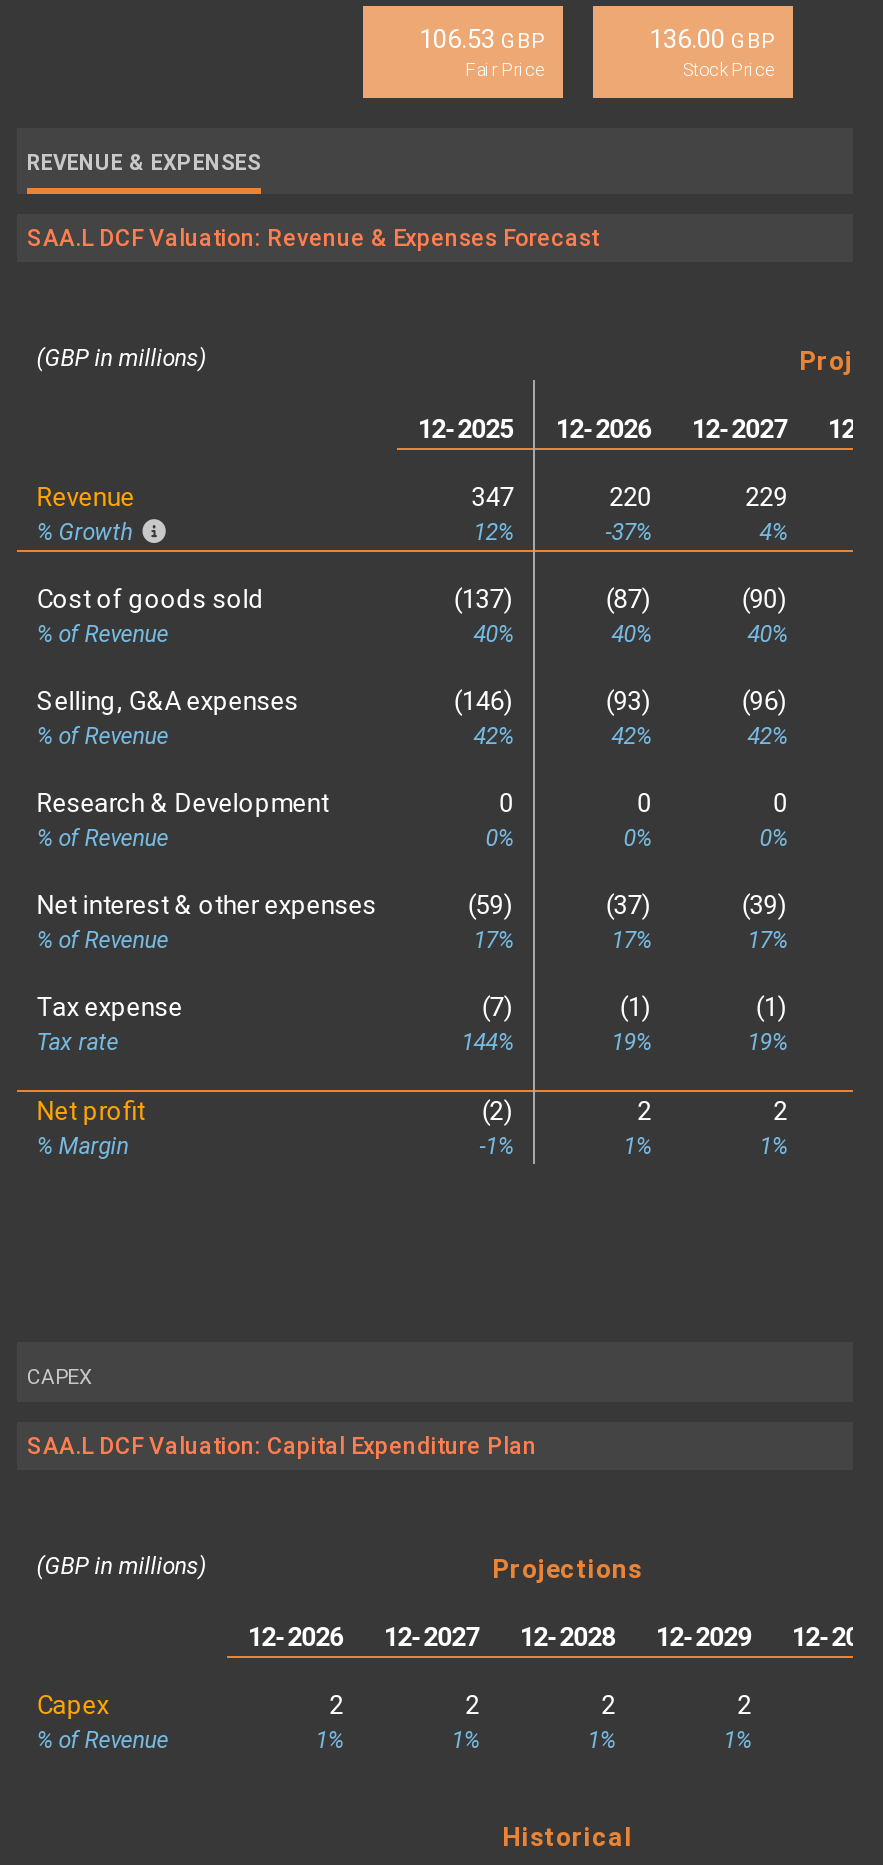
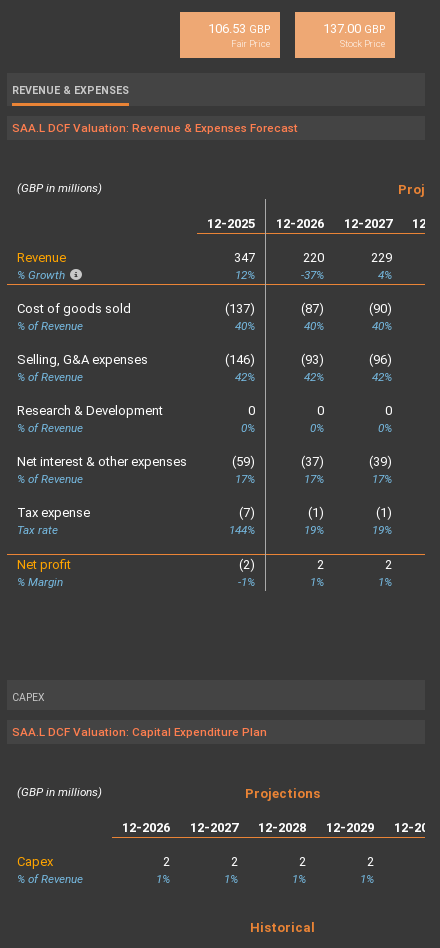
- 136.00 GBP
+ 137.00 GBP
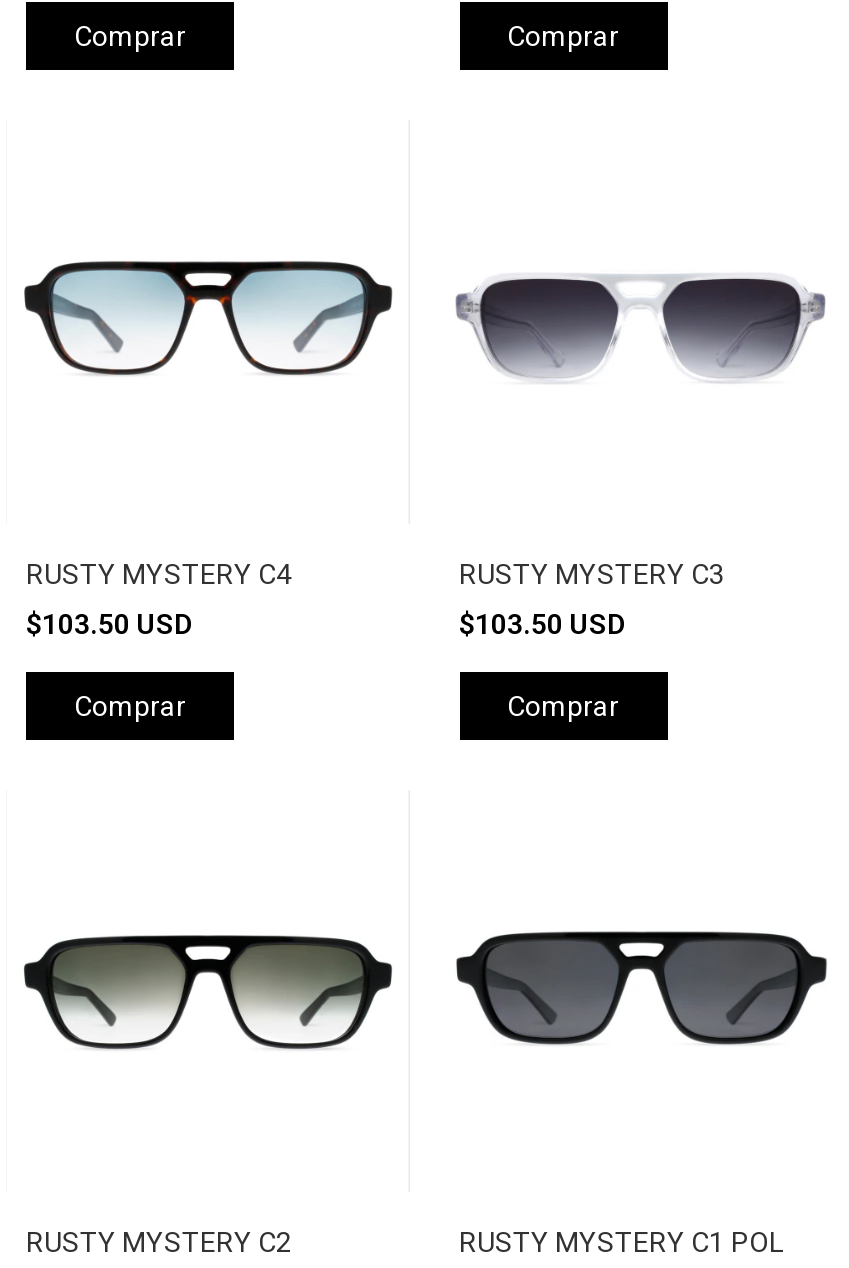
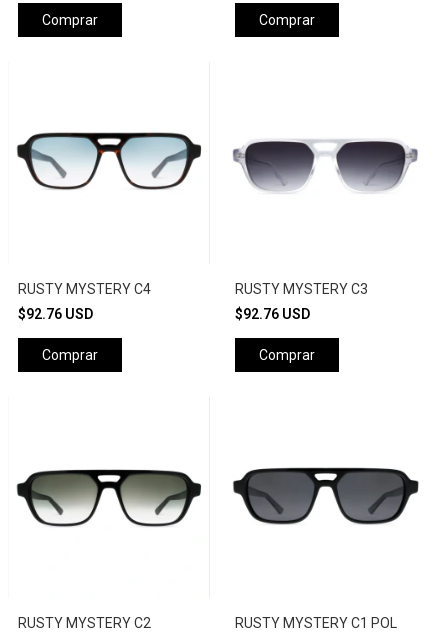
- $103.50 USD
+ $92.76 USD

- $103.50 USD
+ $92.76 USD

_WHAT TO PRODUCE_. The response is the full listing, copied exactly, with the pictures omitted.

_TASK OUTPUT_.
- 136.00 GBP
+ 137.00 GBP
- $103.50 USD
+ $92.76 USD

- $103.50 USD
+ $92.76 USD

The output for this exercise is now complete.